Попытка импортировать word_topic_vectors
из пакета nlpia
. Приведенный ниже код вызывает ошибку UnicodeDecodeError: 'charmap' codec can't decode byte 0x9d in position 360: character maps to <undefined>
.
Код:
from nlpia.book.examples.ch04_catdog_lsa_3x6x16 import word_topic_vectors
Ошибка:
---------------------------------------------------------------------------
UnicodeDecodeError Traceback (most recent call last)
<ipython-input-54-4bbfbc931491> in <module>
----> 1 from nlpia.book.examples.ch04_catdog_lsa_3x6x16 import word_topic_vectors
d:\python\lib\site-packages\nlpia\book\examples\ch04_catdog_lsa_3x6x16.py in <module>
128
129 # do it all over again on a tiny portion of the corpus and vocabulary
--> 130 corpus = get_data('cats_and_dogs_sorted')[:NUM_PRETTY]
131 docs = normalize_corpus_words(corpus)
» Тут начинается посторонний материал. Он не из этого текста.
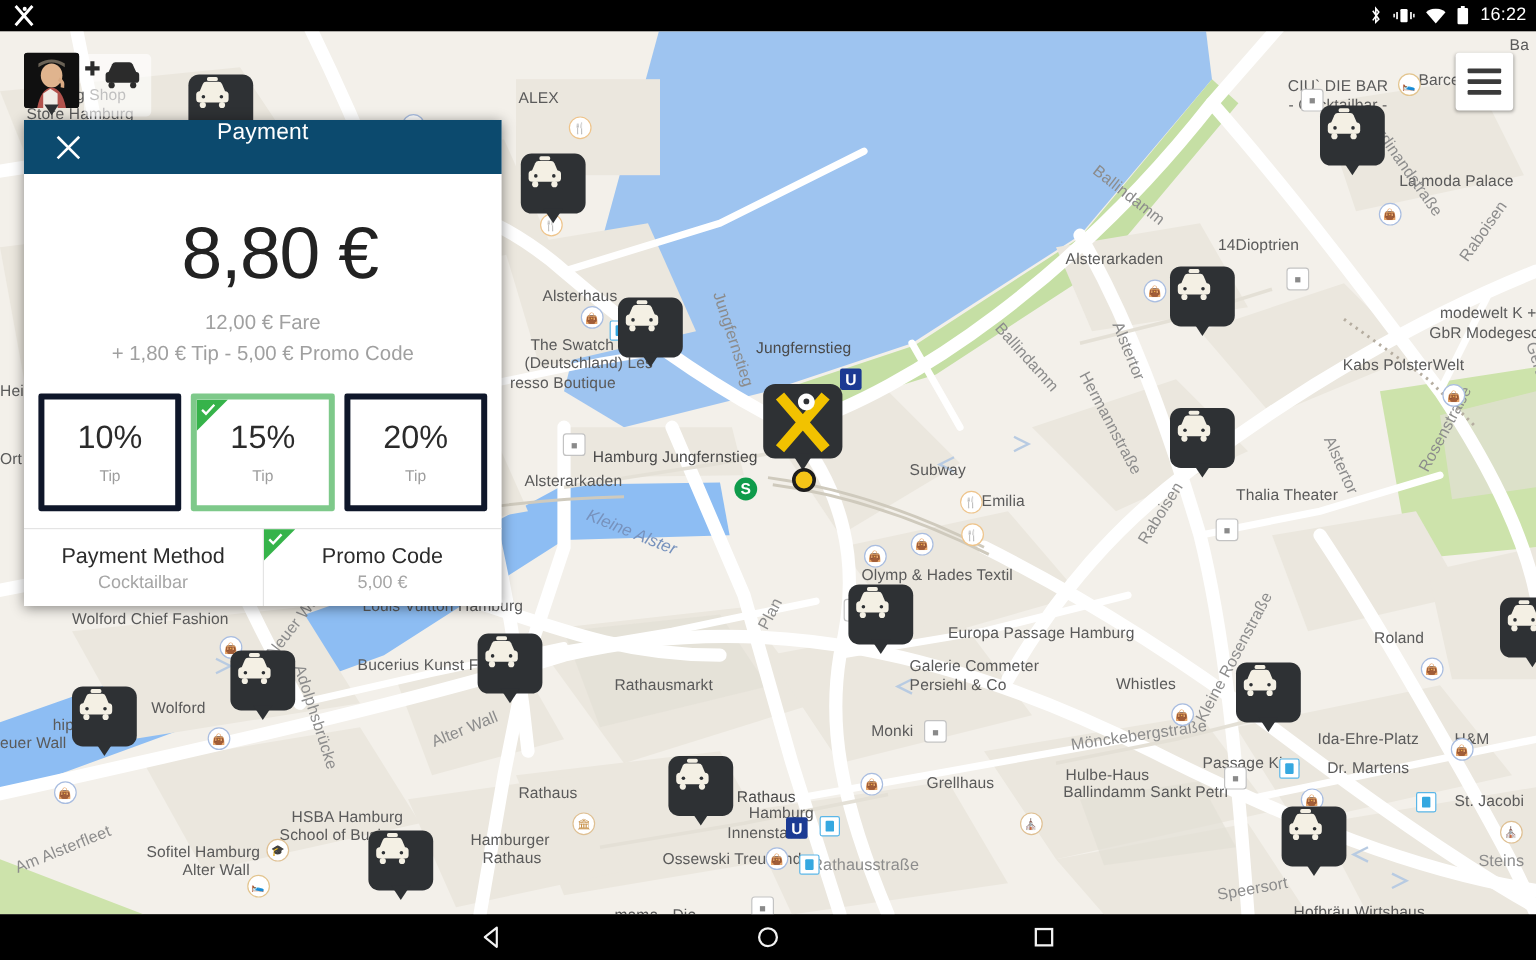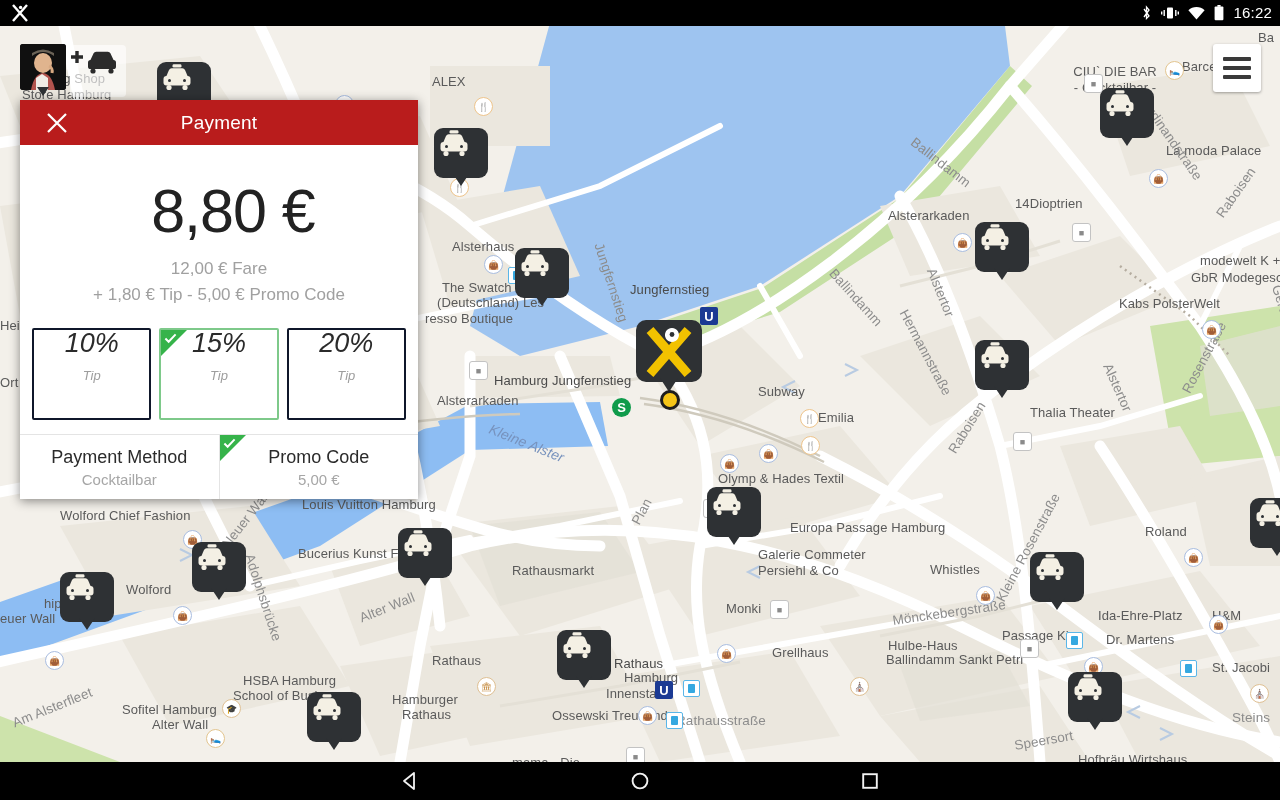"Payment" .dlg-head { align-items: center -> flex-start; background: #b91c1c -> #0c4a6e }
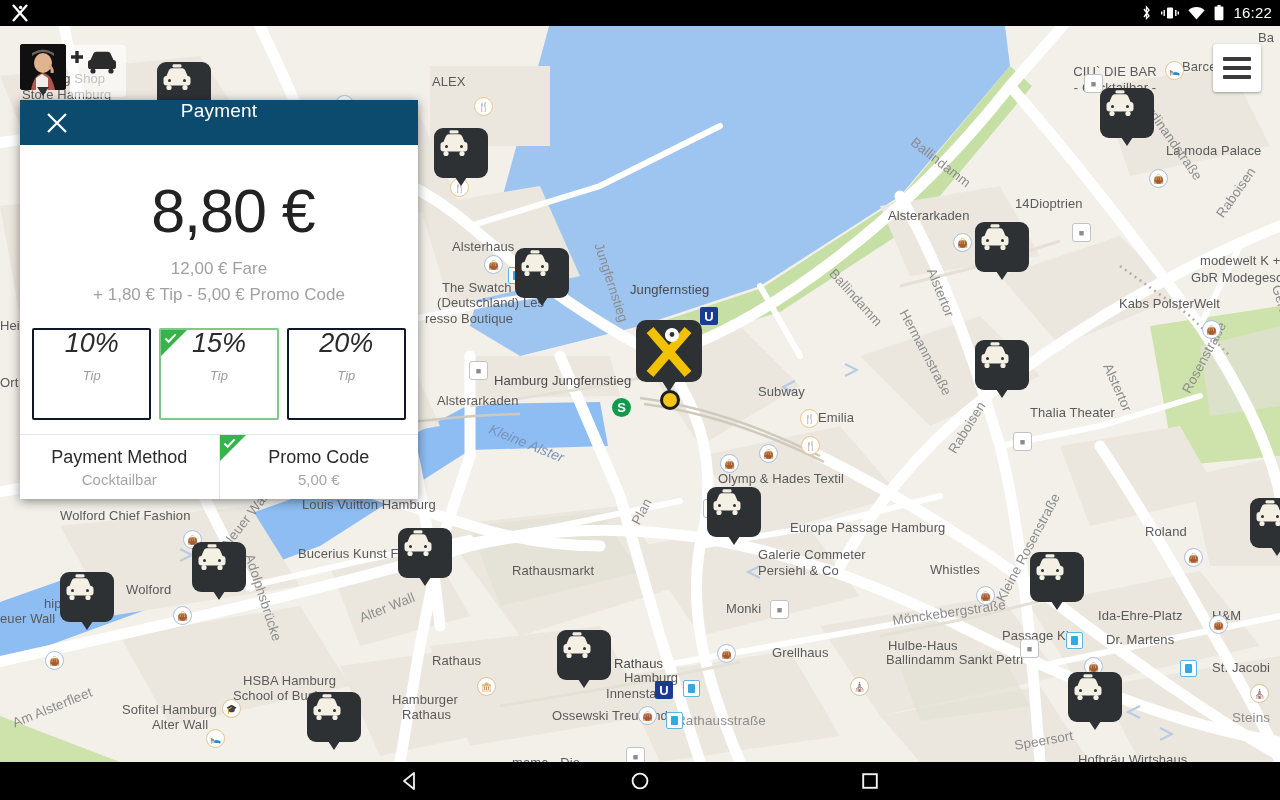"10%" .tip { border: 2px solid #0f172a -> 5px solid #0f172a; font-style: italic -> none; justify-content: none -> center }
132 tfidfer = TfidfVectorizer(min_df=1, max_df=.99, stop_words=None, token_pattern=r'(?u)\b\w+\b',
d:\python\lib\site-packages\nlpia\loaders.py in get_data(name, nrows, limit)
1111 return filepaths[name]
1112 elif name in DATASET_NAME2FILENAME:
-> 1113 return read_named_csv(name, nrows=nrows)
1114 elif name in DATA_NAMES:
1115 return read_named_csv(DATA_NAMES[name], nrows=nrows)
d:\python\lib\site-packages\nlpia\loaders.py in read_named_csv(name, data_path, nrows, verbose)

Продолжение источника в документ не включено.